Es besteht ein Gegensatz, der nachdenklich machen muss: auf der einen Seite das in Deutschland meistverordnete orale WHO-Stufe-3-Opioid, auf der anderen Seite bei kritischer Betrachtung „ohne besonderen Stellenwert“. Ist der Aufstieg des Oxycodons vor allem ein Erfolg einer bisher unbekannt intensiven Marketingkampagne? Praktisch alle zur Verfügung stehenden Informationskanäle wurden in den Blick genommen. Mundipharma ist es gelungen, das Denken und Handeln in der Medizin zu verändern, obwohl Leitlinien und ärztliche Leitorganisationen wiederholt versucht haben, den Platz von Oxycodon rational zu bestimmen. Es ist einer Pharmafirma gelungen, Ärztinnen und Ärzte auf eine Art zu erreichen, die offensichtlich den Leitorganisationen nicht zur Verfügung steht.
Dass Oxycodon das meistverordnete orale Opioid ist, das ist Ausdruck eines ärztlichen Informationsverhaltens, das nicht glauben will, dass es manipuliert wird, das die Beeinflussung durch Marketingmaßnahmen unterschätzt, weil es die Qualität von Informationsquellen nicht kritisch genug wahrnimmt und hinterfragt.
Fazit für die Praxis
Oxycodon hat in 20 Jahren eine steile Karriere gemacht, die nicht ohne Weiteres nachvollziehbar ist: von einer Marktrücknahme 1990 zum aktuell meist verordneten oralen WHO-Stufe-3-Opioid.
Oxycodon unterscheidet sich in seiner analgetischen Wirkung nicht von anderen Opioidanalgetika, ist aber nebenwirkungsreicher und teurer als Morphin und liegt in weniger Darreichungsformen vor.
Die ungewöhnliche Karriere des Oxycodons erklärt sich daher nicht mit seinen pharmakologischen oder medizinischen Eigenschaften. Marketingmaßnahmen scheinen den Aufstieg des Oxycodons verursacht zu haben.

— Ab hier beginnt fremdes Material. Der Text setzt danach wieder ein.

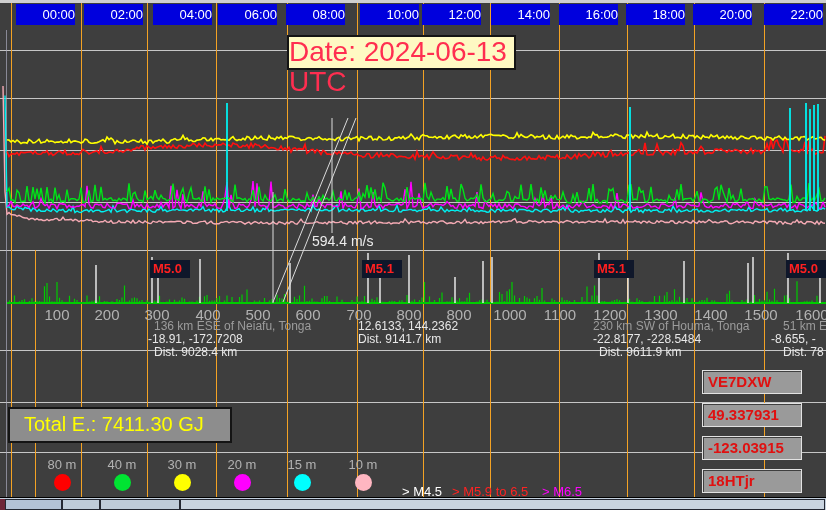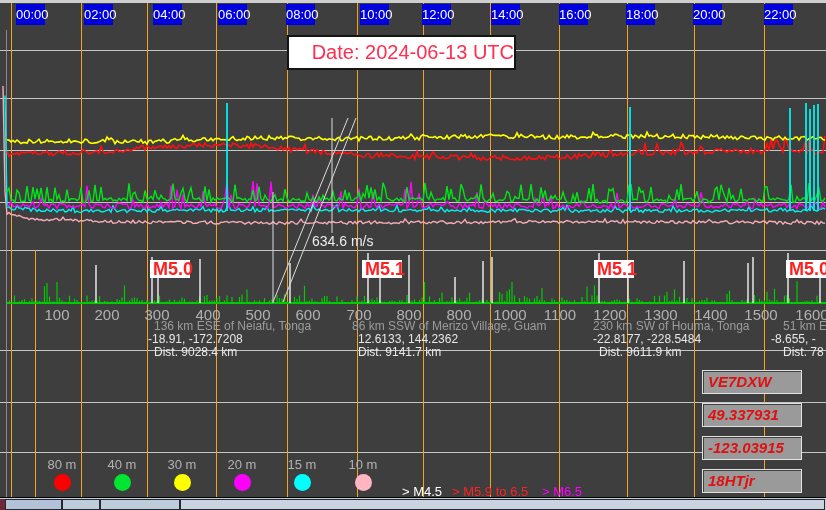--- a/index.html
+++ b/index.html
@@ -5,40 +5,40 @@
   html,body{margin:0;padding:0;background:#222;}
   .screen{position:relative;width:826px;height:510px;background:#3e3e3e;overflow:hidden;
           font-family:"Liberation Sans",sans-serif;}
   .topstrip{position:absolute;left:0;top:0;width:826px;height:3px;background:#cfcfcf;z-index:4;}
   #gridlines{position:absolute;left:0;top:0;width:826px;height:510px;z-index:0;}
   .vline{position:absolute;width:1px;top:3px;height:494px;}
   .vline.lower{top:250px;height:247px;}
   .hline{position:absolute;left:0;width:826px;height:1px;}
   .leftline{position:absolute;left:6px;top:30px;width:1px;height:467px;background:#a9a9bc;opacity:.7;z-index:0;}
   #traces{position:absolute;left:0;top:0;z-index:1;pointer-events:none;}
-  .timebox{position:absolute;top:4px;width:29px;height:21px;background:#0000dd;color:#fff;
-           font-size:13px;line-height:21px;text-align:left;z-index:3;}
-  .datebox{position:absolute;left:287px;top:35px;width:229px;height:35px;background:#ffffff;
-           border:2px solid #141414;box-sizing:border-box;color:#ff2e50;font-size:20px;
-           line-height:30px;text-align:right;z-index:4;}
-  .mbox{position:absolute;top:260px;width:40px;height:18px;background:#ffffff;color:#ff2020;
-        font-weight:bold;font-size:18px;line-height:18px;padding-left:3px;box-sizing:border-box;z-index:3;}
+  .timebox{position:absolute;top:4px;width:59px;height:21px;background:#0000dd;color:#fff;
+           font-size:13px;line-height:21px;text-align:right;z-index:3;}
+  .datebox{position:absolute;left:287px;top:35px;width:229px;height:35px;background:#fef9c3;
+           border:2px solid #141414;box-sizing:border-box;color:#ff2e50;font-size:28px;
+           line-height:30px;text-align:left;z-index:4;}
+  .mbox{position:absolute;top:260px;width:40px;height:18px;background:#0f172a;color:#ff2020;
+        font-weight:bold;font-size:13px;line-height:18px;padding-left:3px;box-sizing:border-box;z-index:3;}
   .speed{position:absolute;left:312px;top:233px;color:#ececec;font-size:14px;z-index:3;}
   .tick{position:absolute;top:306px;width:44px;margin-left:-22px;text-align:center;color:#b2b2b2;
         font-size:15px;z-index:2;}
   .quake{position:absolute;top:320px;font-size:12px;line-height:13px;z-index:2;white-space:nowrap;}
   .quake .place{color:#9c9c9c;}
   .quake .coords,.quake .dist{color:#e8e8e8;}
   .totalbox{position:absolute;left:8px;top:407px;width:224px;height:36px;background:#8d8d8d;
             border:2px solid #141414;box-sizing:border-box;color:#ffff00;font-size:20px;
             line-height:31px;padding-left:14px;z-index:4;}
   .stationbox{position:absolute;left:702px;width:100px;height:24px;background:#9a9a9a;
               border:1px solid #e2e2e2;box-shadow:inset 1px 1px 0 #3f3f3f;color:#e01010;
               font-weight:bold;font-size:15px;line-height:21px;padding-left:5px;
-              box-sizing:border-box;z-index:4;font-style:italic;}
+              box-sizing:border-box;z-index:4;}
   .legend-item{position:absolute;top:457px;width:64px;margin-left:-32px;text-align:center;
                color:#b2b2b2;font-size:13px;z-index:3;}
   .legend-item .dot{width:17px;height:17px;border-radius:50%;margin:2px auto 0;}
   .maglabel{position:absolute;top:456px;font-size:13px;z-index:3;white-space:nowrap;margin-top:28px;}
   .taskbar{position:absolute;left:0;top:497px;width:826px;height:13px;background:#c3cfdc;
            border-top:1px solid #000;box-sizing:border-box;z-index:5;}
   .taskcell{position:absolute;top:1px;height:11px;border:1px solid #242833;box-sizing:border-box;
             background:#bfccda;}
   .tasksliver{position:absolute;left:0;top:1px;width:5px;height:11px;background:#6e2639;}
 </style>
@@ -125,21 +125,21 @@
   <div class="timebox" style="left:693px">20:00</div>
   <div class="timebox" style="left:764px">22:00</div>
 
   <div class="datebox">Date: 2024-06-13 UTC</div>
 
   <div class="mbox" style="left:150px">M5.0</div>
   <div class="mbox" style="left:362px">M5.1</div>
   <div class="mbox" style="left:594px">M5.1</div>
   <div class="mbox" style="left:786px">M5.0</div>
 
-  <div class="speed">634.6 m/s</div>
+  <div class="speed">594.4 m/s</div>
 
   <span class="tick" style="left:57px">100</span>
   <span class="tick" style="left:107px">200</span>
   <span class="tick" style="left:157px">300</span>
   <span class="tick" style="left:208px">400</span>
   <span class="tick" style="left:258px">500</span>
   <span class="tick" style="left:308px">600</span>
   <span class="tick" style="left:359px">700</span>
   <span class="tick" style="left:409px">800</span>
   <span class="tick" style="left:459px">800</span>
@@ -150,35 +150,35 @@
   <span class="tick" style="left:711px">1400</span>
   <span class="tick" style="left:761px">1500</span>
   <span class="tick" style="left:812px">1600</span>
 
   <div class="quake" style="left:148px">
     <div class="place" style="padding-left:6px">136 km ESE of Neiafu, Tonga</div>
     <div class="coords">-18.91, -172.7208</div>
     <div class="dist" style="padding-left:6px">Dist. 9028.4 km</div>
   </div>
   <div class="quake" style="left:352px">
-    <div class="place">86 km SSW of Merizo Village, Guam</div>
     <div class="coords" style="padding-left:6px">12.6133, 144.2362</div>
     <div class="dist" style="padding-left:6px">Dist. 9141.7 km</div>
   </div>
   <div class="quake" style="left:593px">
     <div class="place">230 km SW of Houma, Tonga</div>
     <div class="coords">-22.8177, -228.5484</div>
     <div class="dist" style="padding-left:6px">Dist. 9611.9 km</div>
   </div>
   <div class="quake" style="left:771px">
     <div class="place" style="padding-left:12px">51 km E</div>
     <div class="coords">-8.655, -</div>
     <div class="dist" style="padding-left:12px">Dist. 78</div>
   </div>
 
+  <div class="totalbox">Total E.: 7411.30 GJ</div>
 
   <div class="stationbox" style="top:370px">VE7DXW</div>
   <div class="stationbox" style="top:403px">49.337931</div>
   <div class="stationbox" style="top:436px">-123.03915</div>
   <div class="stationbox" style="top:469px">18HTjr</div>
 
   <div class="legend-item" style="left:62px">
     <div>80 m</div>
     <div class="dot" style="background: rgb(255, 0, 0);"></div>
   </div>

Die Beinflussbarkeit von Informationsquellen und die Qualität von Informationsquellen sollten mehr ärztliche Aufmerksamkeit finden.
Danksagung
Der Autor dankt Prof. Dr. Johannes Jäger und den Kolleginnen und Kollegen des Zentrums Allgemeinmedizin für die guten Arbeitsbedingungen beim Erstellen des Manuskripts.
Einhaltung ethischer Richtlinien
Interessenkonflikt
S. Sachtleben ist Hausarzt mit einer großen Opioidsubstitutionsambulanz. Er hat ein Interesse am rationalen Einsatz von Opioiden. Er ist Mitglied bei der DEGAM, MEZIS und im EbM-Netzwerk.
Für diesen Beitrag wurden vom Autor keine Studien an Menschen oder Tieren durchgeführt. Für die aufgeführten Studien gelten die jeweils dort angegebenen ethischen Richtlinien.